1. Start with work you already do
Most people learn AI backwards: they collect tools first and look for a use afterwards. The faster route is to pick one task you repeat every week — the Monday report, the meeting write-up, the proposal review — and rebuild that one task with an assistant beside you.
Pick a task that is real, boring and yours. Real means it has actual inputs: your notes, your numbers, your client's brief. Boring means nobody minds if the first attempt is rough. Yours means you already know what a good answer looks like, so you can judge the output instead of trusting it.
I do this task every week: [describe the task in plain words]. Here is a real example of the input and the output I produced last time. Ask me up to five questions about how I judge a good result, then propose three ways an assistant could take part of this off me.

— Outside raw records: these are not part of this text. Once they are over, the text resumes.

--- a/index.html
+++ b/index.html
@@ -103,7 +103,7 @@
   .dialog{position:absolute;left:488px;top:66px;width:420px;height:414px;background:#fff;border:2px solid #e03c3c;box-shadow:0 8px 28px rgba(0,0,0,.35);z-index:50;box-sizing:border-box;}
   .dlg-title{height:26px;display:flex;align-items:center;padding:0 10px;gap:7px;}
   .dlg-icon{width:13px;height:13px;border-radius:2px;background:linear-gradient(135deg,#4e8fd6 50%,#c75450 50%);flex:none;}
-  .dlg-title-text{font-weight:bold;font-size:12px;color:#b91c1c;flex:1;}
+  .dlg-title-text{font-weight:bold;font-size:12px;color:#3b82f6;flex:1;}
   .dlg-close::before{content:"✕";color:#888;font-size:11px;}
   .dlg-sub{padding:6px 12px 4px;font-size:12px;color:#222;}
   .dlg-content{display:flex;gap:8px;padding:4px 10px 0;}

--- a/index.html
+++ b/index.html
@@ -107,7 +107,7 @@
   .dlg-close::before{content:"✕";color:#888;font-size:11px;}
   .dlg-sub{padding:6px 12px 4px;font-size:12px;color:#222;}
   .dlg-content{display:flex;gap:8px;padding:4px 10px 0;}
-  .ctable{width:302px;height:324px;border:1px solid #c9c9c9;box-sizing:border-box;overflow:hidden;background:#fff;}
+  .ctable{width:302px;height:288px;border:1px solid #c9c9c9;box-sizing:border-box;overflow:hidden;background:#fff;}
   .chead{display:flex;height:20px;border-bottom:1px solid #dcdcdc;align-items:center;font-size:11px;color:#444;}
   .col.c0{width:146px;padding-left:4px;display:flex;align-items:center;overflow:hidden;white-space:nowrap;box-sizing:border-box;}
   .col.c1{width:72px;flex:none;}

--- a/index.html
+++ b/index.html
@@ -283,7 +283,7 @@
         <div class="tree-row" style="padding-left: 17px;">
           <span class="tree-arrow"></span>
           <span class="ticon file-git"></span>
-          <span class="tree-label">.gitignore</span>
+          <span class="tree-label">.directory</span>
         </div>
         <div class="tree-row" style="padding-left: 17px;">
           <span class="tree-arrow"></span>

Try this today: name the one weekly task you would most like to shorten, and write down how long it currently takes you.
2. Choose a model, then stop shopping
The main assistants — ChatGPT, Claude and Gemini — are close enough that the choice matters far less than your habit of using one. What actually differs is the shape of your work: long documents and careful reasoning, fast drafting, or research sitting alongside email and files.
Pick one, pay for it for a month, and use it daily. Switching tools every week is how people spend six months learning nothing. Once one assistant is a habit, comparing a second takes an afternoon.
Two things to settle early, before you paste anything sensitive: what your employer allows, and what the tool does with your input. Company data, client material and personal records need a decision made once, deliberately, not per prompt.
Try this today: open the settings of the assistant you use and check whether your conversations are used for training. Turn it off if you would rather they weren't.
3. Learn prompting as a structure, not a trick
Good prompts are not magic phrases. They are five ordinary pieces of information, supplied on purpose:
- Role — who the assistant should behave like, when that changes the answer.
- Context — the background and the real material it should work from.
- Task — the single thing you want done.
- Format — how the answer should be shaped: length, structure, sections.
- Constraints — what to avoid, what to leave out, where to say "I don't know".
The other half is iteration. One-shot prompting is for throwaway questions. For work that matters, treat the first answer as a draft and correct it the way you would correct a capable new colleague: say what was wrong, show an example of right, ask again.
You produced the draft below. Two problems: [what is wrong] and [what is missing]. Here is an example of the tone I want: [paste two sentences of your own writing]. Rewrite it, keeping every fact from my notes and inventing nothing.
Try this today: take a prompt you already use and add the two pieces it is missing — usually context and constraints.
4. Automate before you agent
Once a prompt reliably produces something you would send, the next step is removing yourself from the middle of it. That usually means a plain automation, not an agent.
An automation is a fixed path: when this happens, do these steps in this order. Tools like Zapier, Make and n8n do this well, and because the path is fixed you can see exactly where it broke. An agent decides its own steps, which is powerful and much harder to trust. Use an automation whenever the steps are predictable, and reach for an agent only when the work genuinely varies each time.
Before automating anything, run three checks: how often does it actually run, how long does each run save, and what happens if it produces something wrong at 3am. Anything under roughly thirty minutes saved per month is a hobby, not a workflow.
Try this today: write your working prompt down as numbered steps, marking which step still needs a human.
5. Build small tools of your own
Vibe coding — describing software in plain language and letting an AI build it — has quietly become part of ordinary professional work. You are not becoming an engineer. You are making the small internal thing nobody was ever going to build for you: a calculator, a tracker, a form that cleans up messy input.
The same rule applies as everywhere else: start small, annoying and yours. A task you do weekly that takes twenty to sixty minutes and involves files, text or numbers.
Two habits separate useful builds from abandoned ones. First, describe what you want before generating anything — the inputs, the outputs, the rules, what should happen when something is missing. Second, read what comes back. Ask the assistant to explain anything touching passwords, payments or personal data, and don't ship what you can't explain to someone else.
Try this today: write a one-paragraph spec for a tool you wish existed in your job.
6. Keep up without drowning
The field genuinely changes every week, and most of that change does not matter to you. The reason to keep half an eye on it is narrow: a model gets meaningfully better at something you do, a price drops, or a tool you rely on changes its terms.
A sustainable habit is about twenty minutes a week: one roundup of what actually shipped, one look at anything affecting the tools you use, and one small experiment. Skip the rest. Watching other people's finished workflows is worth more than reading launch announcements, because you can see where the effort really went.
Try this today: put a recurring twenty-minute slot in your calendar and give it one job — try one new thing on real work.